Metin Oktay… Nam-ı diğer Taçsız Kral. Onu ne bu kelimelere hapsedebiliriz ne de paragrafların içinde ona anlam verebiliriz. Onun değeri anlatılmakla bitmez. Zira O Türk futboluna gollerinden daha çok şey katmıştır. Türk futbolunun gelişmesi adına katkıları çok fazla olup her şeyiyle efsane haline gelmiştir. Beşiktaşlılık kimliğimi istesem de bir kenara koyamam ancak bu Galatasaraylıya saygı göstermek benim Beşiktaşlılık geleneğimden gelir. Biz ki HAK(kı)LILARI savunmuş, tutmuş bir kültürüz… Elimden geldiğince, dilim döndüğünce Taçsız Kral’ı anlatmaya çalışacağım. Hatam olur ise affola.
Kralımız 1936 yılında göçmen bir ailenin çocuğu olarak İzmir’de dünyaya gelmiştir. 15 yaşında Damlacıkspor’da futbolculuğa başlar. Buradan çok sevdiği Adnan Süvari’nin takımı olan Yün Mensucat’a transfer olur. Dikkatleri çektiği ilk yer burasıdır. 1954 yılında Adaletspor, Beşiktaş ve Galatasaray ile yaptığı transfer görüşmelerinde anlaşma sağlayamaz ve İzmirspor’a imza atar. 17 gol atarak İzmir Mahalli Ligi’ni şampiyon tamamladılar. Bundan 1 yıl sonra ise Galatasaray’a 5 yıllık bir imza atar. Şu an çok komik geliyor ama karşılığında Chevrolet marka otomobil alır. Beyoğluspor karşılaşması ile ilk sınavına çıkar. Daha o sezon 19 gol ile gol kralı olur ve şampiyonlukta en büyük payı alır. Milli takım kariyeri de artık gelişmeye başlar. Lefter ile aynı takımda oynarlar. O dönem milli takımı sırtlayan isimler ikisidir. 1959’da o ünlü ağları yırtan golünü Türkiye Kupası Finali’nde Fenerbahçe kalesine bırakır. 59 transfer sezonunda dönemin rekoru olan bir teklif ile İzmirspor Oktay’a teklif götürür. Oktay ise reddeder ve kulübünde kalır. Bunun sonucunda eşinden de ayrılır. 61 transfer sezonunda da yine rekor bir ücret ile İtalya’nın Palermo takımına transfer olur ve ertesi sezon geri döner. 23 Ağustos 1969 tarihinde İnönü Stadı’nda Fenerbahçe ile oynanan jübile maçı ile profesyonel futbol yaşantısına son noktayı koyar.

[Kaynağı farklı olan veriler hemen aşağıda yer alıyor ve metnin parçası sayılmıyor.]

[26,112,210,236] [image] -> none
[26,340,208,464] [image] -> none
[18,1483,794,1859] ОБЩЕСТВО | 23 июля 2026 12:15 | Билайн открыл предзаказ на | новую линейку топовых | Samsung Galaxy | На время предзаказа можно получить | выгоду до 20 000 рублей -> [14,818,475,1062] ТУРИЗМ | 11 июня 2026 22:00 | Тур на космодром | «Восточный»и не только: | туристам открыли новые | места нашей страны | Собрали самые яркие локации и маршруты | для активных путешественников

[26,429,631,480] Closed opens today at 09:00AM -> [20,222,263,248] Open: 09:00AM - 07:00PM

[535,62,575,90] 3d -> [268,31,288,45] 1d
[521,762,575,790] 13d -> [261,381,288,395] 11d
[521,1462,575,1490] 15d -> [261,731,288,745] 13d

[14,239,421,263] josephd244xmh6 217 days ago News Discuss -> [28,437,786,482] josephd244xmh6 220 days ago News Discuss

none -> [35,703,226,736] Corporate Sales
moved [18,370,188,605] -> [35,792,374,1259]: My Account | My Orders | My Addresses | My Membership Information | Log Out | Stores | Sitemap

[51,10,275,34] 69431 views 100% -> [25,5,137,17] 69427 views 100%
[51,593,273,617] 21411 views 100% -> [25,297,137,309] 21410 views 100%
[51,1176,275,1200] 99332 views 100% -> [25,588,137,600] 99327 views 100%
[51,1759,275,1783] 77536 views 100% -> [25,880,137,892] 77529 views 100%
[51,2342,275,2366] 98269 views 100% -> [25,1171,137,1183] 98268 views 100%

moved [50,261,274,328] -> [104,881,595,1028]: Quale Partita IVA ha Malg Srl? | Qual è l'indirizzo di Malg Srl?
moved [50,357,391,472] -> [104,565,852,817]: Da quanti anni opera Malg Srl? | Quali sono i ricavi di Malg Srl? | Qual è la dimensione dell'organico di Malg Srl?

Kariyeri sonunda 217 golü hanesine yazdırıp daha sonra Hakan Şükür tarafından kırılacak bir rekora imza atar. Toplamda 12 kez gol kralı olur. Bunların içinde Avrupa gol krallığı da vardır. Galatasaray ile 2 Türkiye Ligi, 4 Türkiye Kupası, 2 Cumhurbaşkanlığı kupası ve 2 kez İstanbul Ligi şampiyonluğu kazanmıştır. Bir de İzmir Ligi şampiyonluğunu da belirtmiştik.
Attığı gollerin yanı sıra beyefendi kişilik ve kimliği her zaman ön planda olmuştur. Yaptığı her hareketi ile sempati toplamıştır. Bu yüzden neredeyse bir halk kahramanına dönüşür. Öyle ki Galatasaray sırf onun sayesinde bir çok taraftar kazanmıştır. Hatta o kadar sevilmiştir ki lakabını taşıyan “Taçsız Kral” adlı bir film yapılıp; Yıldırım Gürses tarafından ona ithafen bir de şarkı bestelenmiştir.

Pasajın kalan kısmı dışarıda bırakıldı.